O saldo em 6 dias de conflito foram, 30 mortos, 110 feridos, 945 detidos e 461 deportados. Como consequência a obrigatoriedade da imunização foi cancelada pelo então presidente Rodrigues Alves. Avesso a esse episódio em 1908, a capital foi atingida pela mais violenta onda de varíola, o que motivou o desespero popular pela imunização.




A trajetória da vacinação no país, teve sua consolidação na virada dos séculos XIX e XX, através dos esforços de sanitaristas como: Vital Brasil, Oswaldo Cruz, Emílio Ribas, Adolfo Lutz e suas equipes – no combate de diversas epidemias comuns no país, como a febre amarela, cólera, varíola e peste bubônica.

Hoje a vacinação no Brasil é realizada pelo Programa Nacional de Imunizações (PNI) – criado em 1973 – referência mundial quando se fala em política pública de saúde como um dos melhores exemplos de garantia de acesso universal e igualitário. Distribui vacinas para as mais diversas doenças por meio do Sistema Único de Saúde (SUS), de norte a sul do país.

Muitas conquistas foram alcançadas ao longo de mais de dois séculos da presença das vacinas no país como a erradicação da varíola em 1971 e a erradicação de paralisia infantil, com a campanha que aperfeiçoou também seu produto de comunicação a partir da criação do personagem Zé Gotinha presente atualmente  que ajudou alavancar a cobertura vacinal contra a poliomielite.

Com a pandemia da covid-19 não é diferente. Todos os imunizantes (sem exceção de fabricante e ou farmacêutica) têm se mostrado como arma poderosa e eficaz no combate ao vírus. O Brasil conta com a capilaridade e robustez do SUS, que em meio a centenas de entraves políticos, foi responsável pela redução de 90% das mortes no mês de outubro de 2021, comparado ao pico da pandemia.

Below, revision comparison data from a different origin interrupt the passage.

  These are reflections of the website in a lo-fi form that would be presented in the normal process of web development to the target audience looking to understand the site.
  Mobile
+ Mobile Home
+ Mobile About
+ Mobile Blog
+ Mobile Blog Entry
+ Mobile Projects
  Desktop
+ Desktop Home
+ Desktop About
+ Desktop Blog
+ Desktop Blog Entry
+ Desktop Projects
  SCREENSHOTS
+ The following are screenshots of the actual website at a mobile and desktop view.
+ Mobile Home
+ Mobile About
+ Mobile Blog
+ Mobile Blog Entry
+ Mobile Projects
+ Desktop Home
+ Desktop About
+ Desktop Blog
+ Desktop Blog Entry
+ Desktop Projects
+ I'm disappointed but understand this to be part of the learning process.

Vacinas salvam. Segundo a OMS, 3 milhões de vidas são salvas todos os anos com o simples gesto de manter em dia o calendário vacinal. A vacinação não é um mero capricho individual, mas sim um pacto social de responsabilidade compartilhado por todos. Mantenha seu calendário vacinal atualizado, ele é de extrema importância em todas as fases da vida.


Referências

BRITO, Fernando. REFLEXOS DA VACINAÇÃO: Média móvel de óbitos por Covid-19 tem queda de quase 90% desde o pico da pandemia. Brasília, 19 out. 2021. Disponível em: https://www.gov.br/saude/pt-br/assuntos/noticias/2021-1/outubro/media-movel-de-obitos-por-covid-19-tem-queda-de-quase-90-desde-o-pico-da-pandemia. Acesso em: 8 nov. 2021.

Verectido oficial: Documento inédito indica começo da imunização no Brasil, em 1804. PESQUISA FAPESP, São Paulo, n. 139, p. 8-9, 3 set. 2007.

TORRES, Raquel. Saúde em 1800: Mesmo sem formação oficial, terapeutas não-acadêmicos se inseriam nas práticas médicas da época e tinham grande prestígio junto à população. POLI, São Paulo. P. 10-11, nov/dez 2008.

Vacinas e vacinação no Brasil: horizontes para os próximos 20 anos. Akira Homma, Cristina Possas, José Carvalho de Noronha, Paulo Gadelha, organizadores. – Rio de Janeiro: Edições Livres, 2020. 244 p.



¹ Doença erradicada em 1980 pela OMS, que vitimou mais de 300 milhões de pessoas ao redor do globo.

² Conhecida como inoculação, que envolve pegar pus de uma vaca afetada pela varíola e aplicar na pele de uma pessoa saudável.

³ Analogia ao atual cenário de propagação de notícias falsas em aplicativos de mensagens.